The Shepherd and His Compassion

Today we take up a brief passage that seems to be something of a summary of all that has gone before.  Jesus had gone through all the cities and villages of Galilee, casting out demons, healing the sick, giving sight to the blind, raising the dead, and all the while preaching and teaching about the kingdom.  I have a quote here to give you from A. T. Robertson’s, Harmony of the Gospels (which I have used for these devotions), where he quotes a Mr. Hall: “[He] crowds into three short years actions and labours of love that might have adorned a century” (p. 78).  How true.  The Apostle John himself told us, “Now there are also many other things that Jesus did.  Were every one of them to be written, I suppose that the world itself could not contain the books that would be written” (21:25).

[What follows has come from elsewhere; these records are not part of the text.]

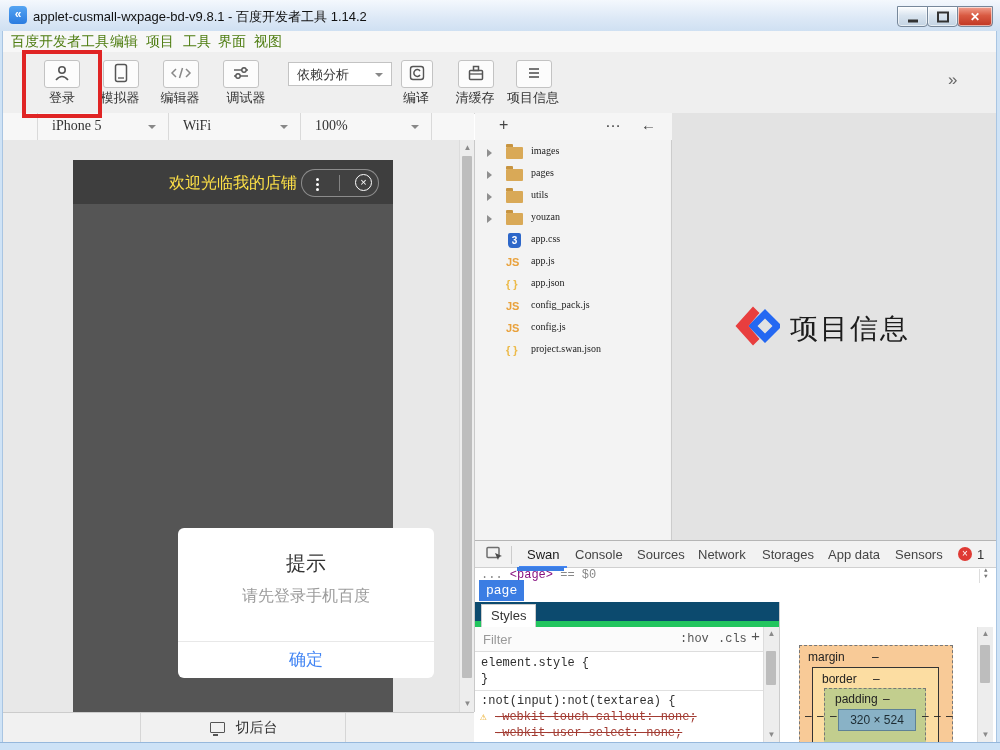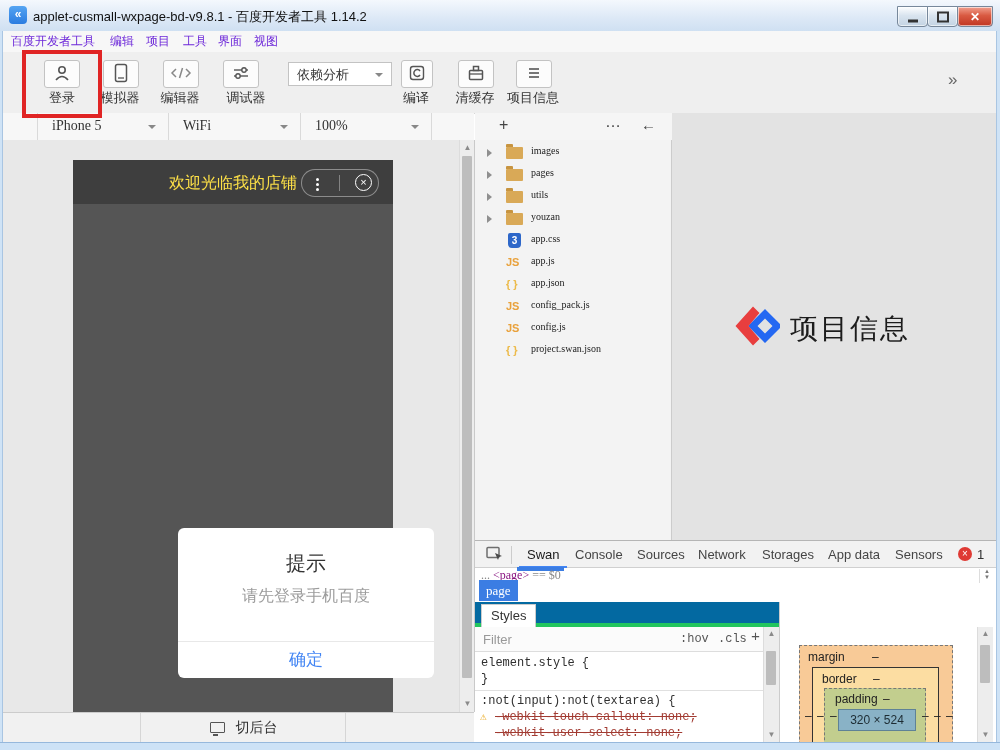--- a/index.html
+++ b/index.html
@@ -13,21 +13,21 @@
     background:linear-gradient(#54a4f2,#2b7ce0);color:#fff;text-align:center;line-height:17px;
     font-size:12px;font-weight:bold;}
   .win-title{left:33px;top:8px;font-size:13px;color:#111;}
   .winbtn{top:6px;height:19px;border:1px solid #77889b;border-radius:0 0 4px 4px;
     background:linear-gradient(#fdfeff,#d9e4ef 45%,#c3d3e3);box-shadow:inset 0 0 0 1px rgba(255,255,255,.6);}
   .winbtn .glyph{position:absolute;left:50%;top:50%;transform:translate(-50%,-50%);}
   .btn-close{background:linear-gradient(#f2a08e,#d95a42 45%,#c03522);}
   .side-border{background:#cfe3f6;border-top:none;}
   
   .menubar{left:0;top:31px;width:1000px;height:21px;background:#f7f7f7;border-bottom:1px solid #e3e3e3;}
-  .menu-item{top:2px;font-size:12px;color:#6d28d9;}
+  .menu-item{top:2px;font-size:14px;color:#4d7c0f;}
   
   .toolbar{left:3px;top:52px;width:994px;height:61px;background:#efefef;border-bottom:1px solid #d6d6d6;}
   .tool-iconbox{top:8px;height:26px;background:#fcfcfc;border:1px solid #c3c3c3;border-radius:3px;}
   .tool-label{top:37px;font-size:13px;color:#333;text-align:center;}
   .dep-select{left:285px;top:10px;width:104px;height:24px;background:#fff;border:1px solid #c3c3c3;
     font-size:13px;color:#333;line-height:23px;padding-left:8px;box-sizing:border-box;}
   .tri-down{width:0;height:0;border-left:4px solid transparent;border-right:4px solid transparent;
     border-top:4px solid #888;}
   .login-highlight{left:22px;top:50px;width:72px;height:60px;border:4px solid #e02424;z-index:50;pointer-events:none;}
   
@@ -73,25 +73,25 @@
   
   .dt-tabbar{left:475px;top:540px;width:522px;height:28px;background:#f2f2f2;
     border-top:1px solid #b5b5b5;border-bottom:1px solid #d0d0d0;box-sizing:border-box;}
   .dt-tab{position:absolute;top:6px;font-size:13px;color:#454545;}
   .dt-tab.active{color:#1a1a1a;}
   .dt-underline{position:absolute;left:44px;top:25px;width:48px;height:2px;background:#4285f4;}
   .dt-divider{position:absolute;left:36px;top:5px;width:1px;height:18px;background:#ccc;}
   .err-badge{position:absolute;left:483px;top:6px;width:14px;height:14px;border-radius:50%;
     background:#df3a34;color:#fff;font-size:10px;line-height:14px;text-align:center;}
   .err-count{position:absolute;left:502px;top:6px;font-size:13px;color:#333;}
-  .dt-elements{left:475px;top:568px;width:522px;height:34px;background:#fff;font-family:Liberation Serif, serif;font-size:12px;}
+  .dt-elements{left:475px;top:568px;width:522px;height:34px;background:#fff;font-family:Liberation Mono, monospace;font-size:12px;}
   .bc-ellipsis{color:#888;}  .bc-tag{color:#881280;}  .bc-eq{color:#888;}
   .node-chip{position:absolute;left:4px;top:12px;height:21px;background:#3b7de3;color:#fff;
     padding:0 7px;line-height:21px;font-size:13px;}
-  .styles-tabrow{left:475px;top:602px;width:305px;height:25px;background:#0369a1;border-bottom:4px solid #22c55e;box-sizing:border-box;}
+  .styles-tabrow{left:475px;top:602px;width:305px;height:25px;background:#0c4a6e;border-bottom:6px solid #22c55e;box-sizing:border-box;}
   .styles-tab{position:absolute;left:6px;top:2px;height:23px;background:#fff;border:1px solid #ccc;border-bottom:none;
     padding:0 9px;line-height:22px;font-size:13px;color:#333;}
   .filter-row{left:475px;top:627px;width:288px;height:25px;background:#fbfbfb;border-bottom:1px solid #ddd;box-sizing:border-box;}
   .filter-ph{position:absolute;left:8px;top:5px;color:#999;font-size:13px;}
   .filter-opt{position:absolute;top:5px;font-size:12px;color:#555;font-family:"Liberation Mono",monospace;}
   .styles-pane{left:475px;top:652px;width:288px;height:90px;background:#fff;overflow:hidden;
     font-family:"Liberation Mono",monospace;font-size:12px;color:#303030;padding-left:20px;}
   .css-line{position:absolute;left:6px;}
   .prop-strike{text-decoration:line-through;color:#a23b32;}
   .warn-glyph{color:#e8a617;font-size:11px;}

And what was the source of Jesus’ ministry – his tireless acts of kindness, his praying into the night without sleep, his preaching with such fervor?  Matthew tells us: “When he saw the crowds, he had compassion on them, because they were harassed and helpless, like sheep without a shepherd.”  It was our Lord’s compassion for others that kept him teaching, healing, and ministering to others’ needs.  If anything kept our Savior up at night, and I’m not saying anything did, but if anything did, it would have been his thoughts over his people.  “Sheep without a shepherd,” he described them.  Why?  Because the religious leaders – the priests, the preachers, the elders, the prophets, the teachers, you name it – had forsaken them.  They were too busy with themselves, be it for worldly power, money, or twisting Scripture to benefit themselves, they had left the people behind.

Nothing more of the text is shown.